Dynamic protein interactions are thought to play an important role in regulating a wide variety of signal transduction pathways. Adapter molecules that contribute to the assembly and disassembly of these protein complexes are likely to play a critical role in the regulation of these pathways. The function of one such adapter molecule, p130^CAS (CAS), has been implicated in signaling pathways involving cell growth, adhesion, and differentiation. We report here the isolation and characterization of a panel of monoclonal antibodies that specifically recognize CAS. These antibodies are proving to be invaluable molecular reagents for defining the expression, phosphorylation, binding partners, and ultimately the function of CAS with respect to cell signaling. In addition to their utility as conventional reagents for protein isolation, a subset of these antibodies has also proven to be a sensitive tool for distinguishing between different tyrosine-phosphorylated pools of CAS in the cell.

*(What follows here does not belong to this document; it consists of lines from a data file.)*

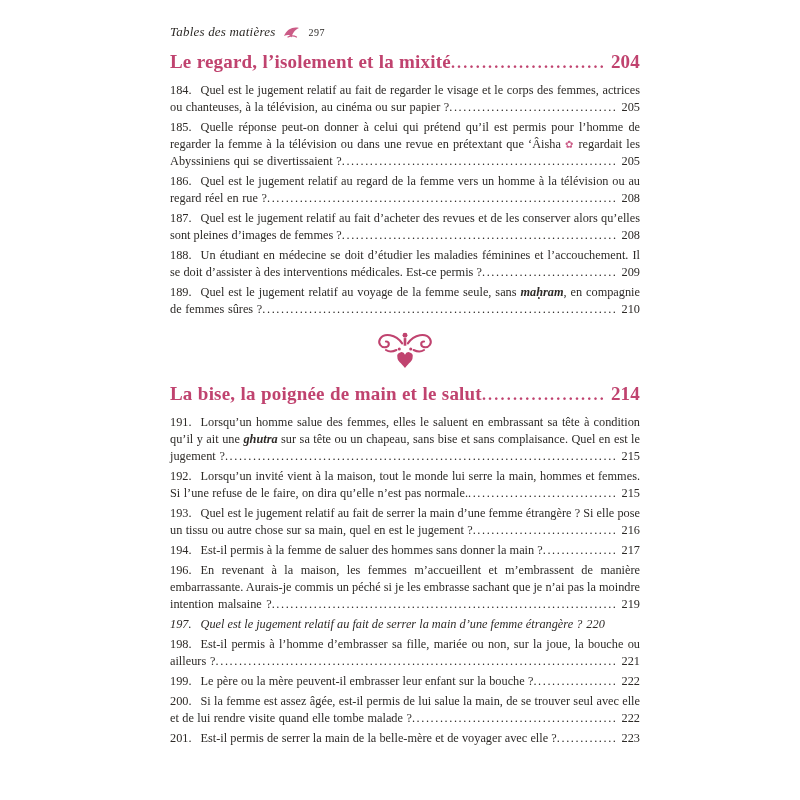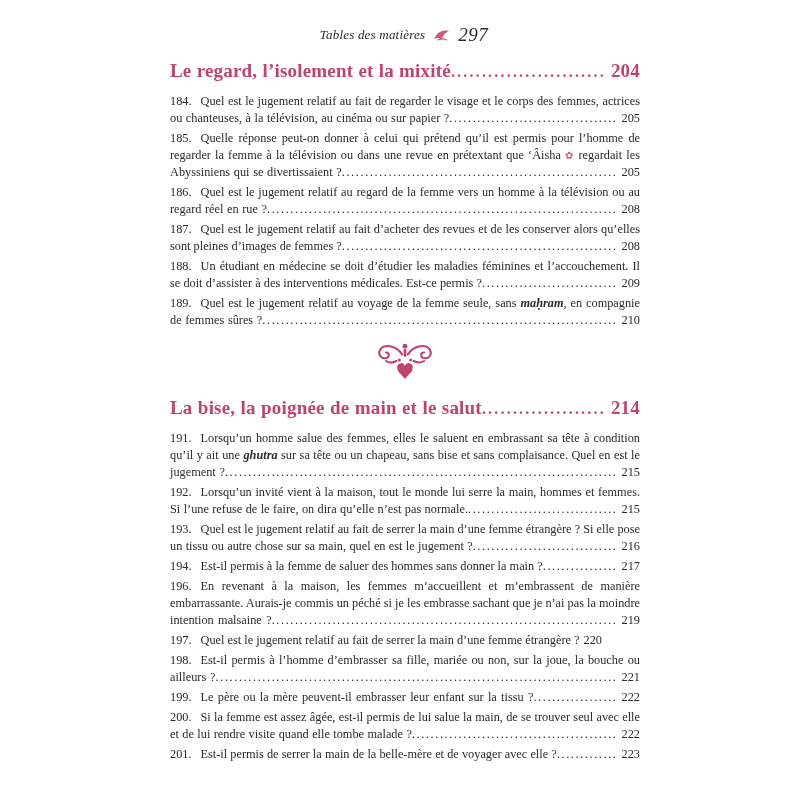--- a/index.html
+++ b/index.html
@@ -11,51 +11,51 @@
     overflow:hidden;
     position:relative;
   }
   .content {
     position:absolute;
     left:170px; top:24px;
     width:470px;
   }
   .running-head {
     display:flex;
-    justify-content:center;
+    justify-content:flex-start;
     align-items:center;
     gap:8px;
     font-size:13px;
     margin-bottom:12px;
     padding-right:2px;
   }
   .running-title { font-style:italic; letter-spacing:0.2px; }
-  .running-page { font-size:19px; letter-spacing:0.5px;font-style:italic; }
+  .running-page { font-size:10px; letter-spacing:0.5px; }
 
   .sec-title {
     color:#c0436f;
     font-weight:bold;
     font-size:19px;
-    line-height:25px;
+    line-height:20px;
     text-align:justify;
     text-align-last:justify;
     margin:10px 0 9px 0;
     letter-spacing:0.2px;
   }
   .sec-title .dots { font-size:16px; letter-spacing:2.2px; font-weight:bold; }
   .sec-title .pg { padding-left:5px; }
 
   .entry {
     font-size:12.3px;
     line-height:17px;
     text-align:justify;
     text-align-last:justify;
     margin-bottom:3px;
   }
-  .entry.no-leader { text-align-last:auto; }
+  .entry.no-leader { text-align-last:auto;font-style:italic; }
   .entry .num { padding-right:9px; }
   .entry .dots { letter-spacing:1.6px; }
   .entry .pg { padding-left:4px; white-space:nowrap; }
   .it { font-style:italic;font-weight:bold; }
   .glyph {
     color:#cb5b86;
     font-family:"DejaVu Sans",sans-serif;
     font-size:10px;
   }
   .divider {
@@ -124,20 +124,20 @@
 
   <p class="entry fillrow"><span class="num">194.</span><span class="txt"><span>Est-il permis à la femme de saluer des hommes sans donner la main ?</span></span><span class="dots">................</span><span class="pg">217</span></p>
 
 
   <p class="entry fillrow"><span class="num">196.</span><span class="txt"><span>En revenant à la maison, les femmes m’accueillent et m’embrassent de manière embarrassante. Aurais-je commis un péché si je les embrasse sachant que je n’ai pas la moindre intention malsaine ?</span></span><span class="dots">..........................................................................</span><span class="pg">219</span></p>
 
   <p class="entry fillrow no-leader"><span class="num">197.</span><span class="txt"><span>Quel est le jugement relatif au fait de serrer la main d’une femme étrangère ?</span></span><span class="pg">220</span></p>
 
   <p class="entry fillrow"><span class="num">198.</span><span class="txt"><span>Est-il permis à l’homme d’embrasser sa fille, mariée ou non, sur la joue, la bouche ou ailleurs ?</span></span><span class="dots">......................................................................................</span><span class="pg">221</span></p>
 
-  <p class="entry fillrow"><span class="num">199.</span><span class="txt"><span>Le père ou la mère peuvent-il embrasser leur enfant sur la tissu ?</span></span><span class="dots">..................</span><span class="pg">222</span></p>
+  <p class="entry fillrow"><span class="num">199.</span><span class="txt"><span>Le père ou la mère peuvent-il embrasser leur enfant sur la bouche ?</span></span><span class="dots">..................</span><span class="pg">222</span></p>
 
   <p class="entry fillrow"><span class="num">200.</span><span class="txt"><span>Si la femme est assez âgée, est-il permis de lui salue la main, de se trouver seul avec elle et de lui rendre visite quand elle tombe malade ?</span></span><span class="dots">............................................</span><span class="pg">222</span></p>
 
   <p class="entry fillrow"><span class="num">201.</span><span class="txt"><span>Est-il permis de serrer la main de la belle-mère et de voyager avec elle ?</span></span><span class="dots">.............</span><span class="pg">223</span></p>
 </div>
 
 </div>
 
 </body></html>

Because tyrosine phosphorylation of CAS provides a dynamic means with which to regulate protein—protein interactions, these antibodies may thus serve as molecular reagents that can discern the protein binding potential of CAS. Collectively, the antibodies described in this report provide the means with which to define specific roles for CAS in cell signaling that have been otherwise difficult to establish.